Cependant Lauzun ne reparaissait pas. Un jour que Mme de Montespan disait à Mademoiselle que le Roi ne permettrait sûrement pas qu’il fût duc de Montpensier, et qu’il faudrait se rabattre sur un mariage secret, cette princesse s’écria : « — Quoi ! madame, il vivra avec moi comme mon mari, il ne le sera pas déclarément ? Que pourra-t-on dire et croire de moi ? » C’est sur ce passage des Mémoires de Mademoiselle que l’on peut s’appuyer pour placer son mariage en 1682, après la captivité de Lauzun. Nous ajouterons seulement qu’il existe contre cette date tardive tout un ensemble de preuves morales.

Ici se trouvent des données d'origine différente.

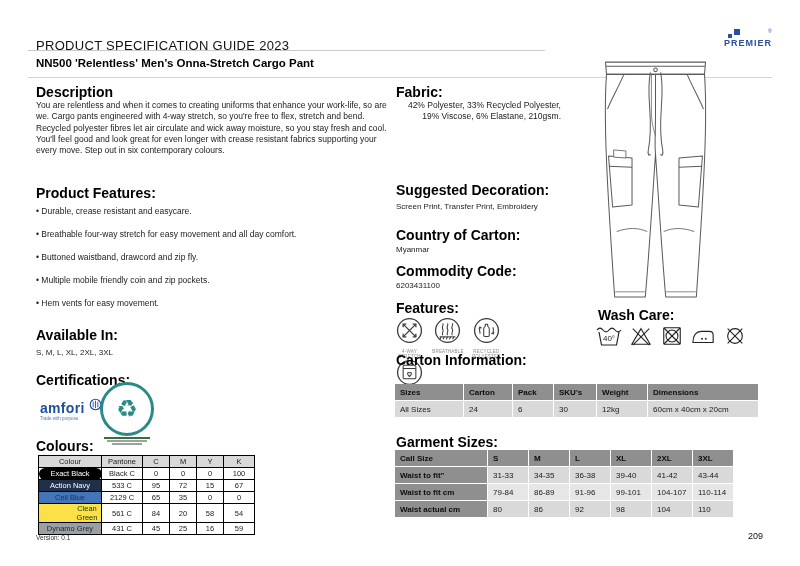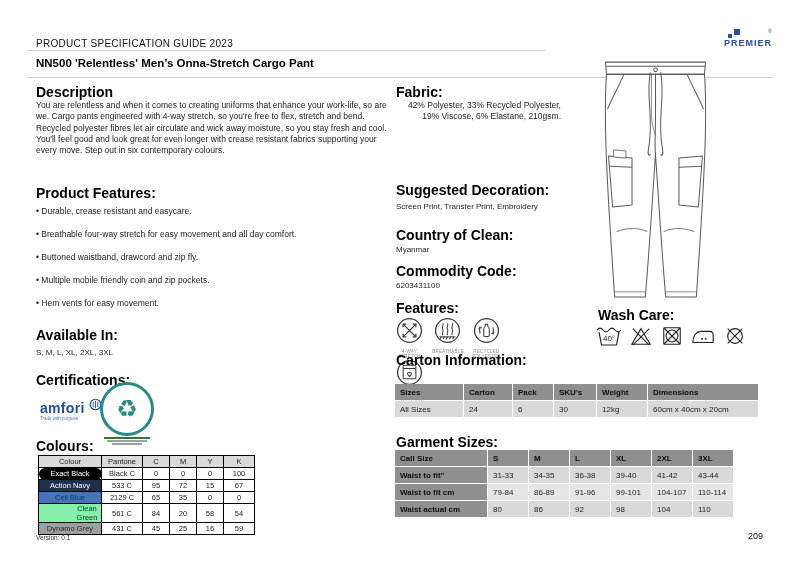"PRODUCT SPECIFICATION GUIDE 2023" .spec-guide { font-size: 10px -> 13px }
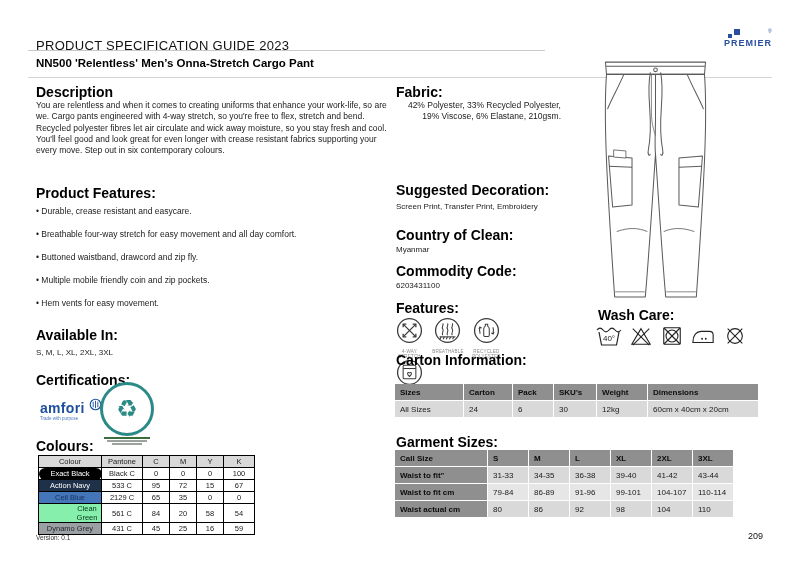"Country of Clean:" div.abs { text: Clean -> Carton }
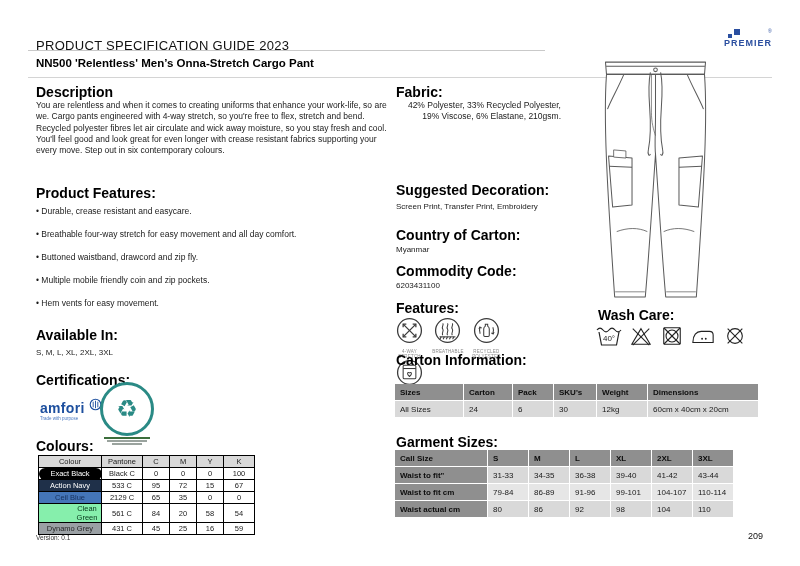"Clean Green" td { background-color: #86efac -> #fde047 }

Quelque temps après cette conversation, au début d’avril 1681 et la Cour étant à Saint-Germain, Mme de Montespan annonça à Mademoiselle le prochain départ de Lauzun pour les eaux de Bourbon, puis elle l’entraîna, un peu contre son gré, jusqu’au bout de la terrasse, loin des yeux et des oreilles indiscrètes : « — Quand nous fûmes (au Val), qui est un jardin au bout du parc de Saint-Germain, elle me dit : « — Le Roi m’a dit de vous dire qu’il ne veut pas que vous songiez jamais à épouser M. de Lauzun. » Épouser officiellement, s’entend. Mademoiselle était jouée : — « Sur cela je me mis à pleurer et à dire beaucoup de choses sur ce que je n’avais fait les donations… qu’à cette condition. Mme de Montespan dit : — « Je ne vous ai jamais rien promis. » Elle avait son compte ; ainsi elle souffrit sans rien dire tout ce que je puis dire. » Le soir, il fallut avoir l’air ravie et remercier le Roi de la liberté de Lauzun ; un seul signe de mauvaise humeur, et Mademoiselle s’exposait à ne rien avoir du tout en échange de ses millions.

  1. Mémoires de Saint-Simon.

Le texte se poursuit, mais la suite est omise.